Spotlight: John Stamos
EmptyJohn Stamos shot to fame on the '80s sitcom "Full House" and as a member of the "ER" cast, was part of the longest-running medical drama in American primetime television. A skilled drummer, he has also been performing with the Beach Boys for more than two decades and is enjoying a career in musical theater on Broadway, currently in the Roundabout Theatre Company's production of "Bye, Bye Birdie." In his spare time, Stamos, who spoke with The Hollywood Reporter's Zorianna Kit, is also a spokesman for the nonprofit Project Cuddle, which helps keep babies from being abandoned.
The Hollywood Reporter: You're 46 years old and have been working consistently in the industry for 26 years, yet to some, you'll always be Uncle Jesse from "Full House."
John Stamos: For better or for worse, I don't know where I would be today without it. It was a very simple, sweet show, but it wasn't the most respected. It took me years to shake "Full House" and let people know that I could do something more than just play Uncle Jesse. The struggling years were after "Full House." They were hard. Things weren't happening. But today, I look back at it with fondness and with love.
THR: How did you get through those years?
Stamos: I said, "I gotta go to Broadway, I have to prove myself as an actor." I auditioned and I worked on my singing and dancing. My first job was "How to Succeed in Business Without Really Trying."
THR: Most actors are lucky to be part of just one television series. You've had a stab at many. Ever wish some of them had been given a second chance?
Stamos: "Thieves" I was very proud of, but it never found an audience. ABC put most of their money into promoting "Alias." "Jake in Progress" was bumpy, too; there wasn't a half-hour companion piece to go with it. Today, if you put it with a show like "Cougar Town," it would have made for a great hour.
THR: It must have felt like a coup to get on "ER."

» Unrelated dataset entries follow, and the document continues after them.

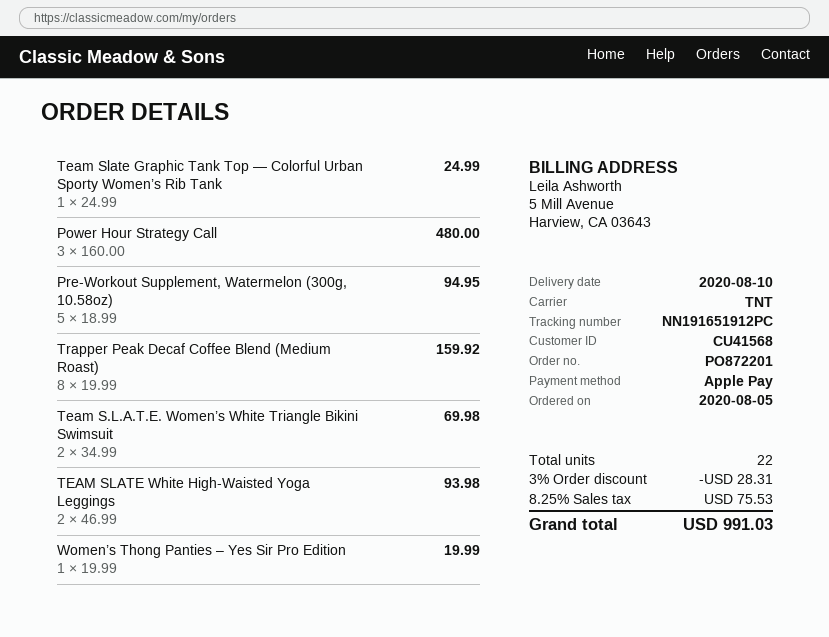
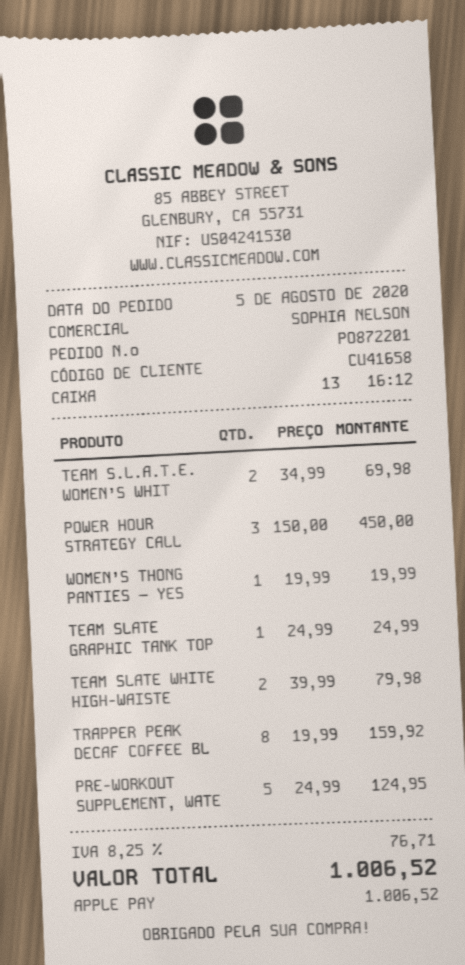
customer number: CU41568 -> CU41658
Power Hour Strategy Call: 3 x 160.00 = 480.00 -> 3 x 150.00 = 450.00
Pre-Workout Supplement, Watermelon (300g, 10.58oz): 5 x 18.99 = 94.95 -> 5 x 24.99 = 124.95
TEAM SLATE White High-Waisted Yoga Leggings: 2 x 46.99 = 93.98 -> 2 x 39.99 = 79.98
discount: 3% = 28.31 -> none
tax: 8.25% = 75.53 -> 8.25% = 76.71
total: 991.03 -> 1006.52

Stamos: "ER" proved that I could hold my own. It was the first adult, leading man that I've gotten to play. The irony is that, years earlier, I auditioned for it and was absolutely horrible. Obviously they didn't hire me, but they came around again when I did "Jake in Progress." I did a guest spot on "ER" and when "Jake" didn't work out, I joined the show. I learned more on that show than I learned in 25 years.
THR: Would you do a TV series again?
Stamos: If I were to go back, it would be something more adult and edgy. I'm crazy about the shows on Showtime and series like "Mad Men," "Dexter" and "Californication."
THR: What role are you most proud of?
Stamos: "Cabaret." It just was the right role at the right time. Everybody's mouth dropped when they saw me play this character. It was one of those great moments in my life where I had everything and it was all in place. I was happily married, I was in the most creative show in one of the most critical cities. The reviews were great and people were flocking to see it.
THR: Did being married contribute to your happiness?
Stamos: No, but being in love is helpful. Sometimes it feels like you can't have everything at once. Your romance is good, but your career is bad, or you have your career and your romance, but you lose your father. My father had died right before "Cabaret." It's important to enjoy whatever you have when you have it.
THR: Do you think you've had it easy?
Stamos: Nothing's ever been handed to me. I still have to work for everything I do. I certainly haven't made it in movies yet -- I'm pigeonholed as a TV guy. Everything has been a challenge, but I'm always up for it. The struggle of needing to prove myself is what's kept me going all these years.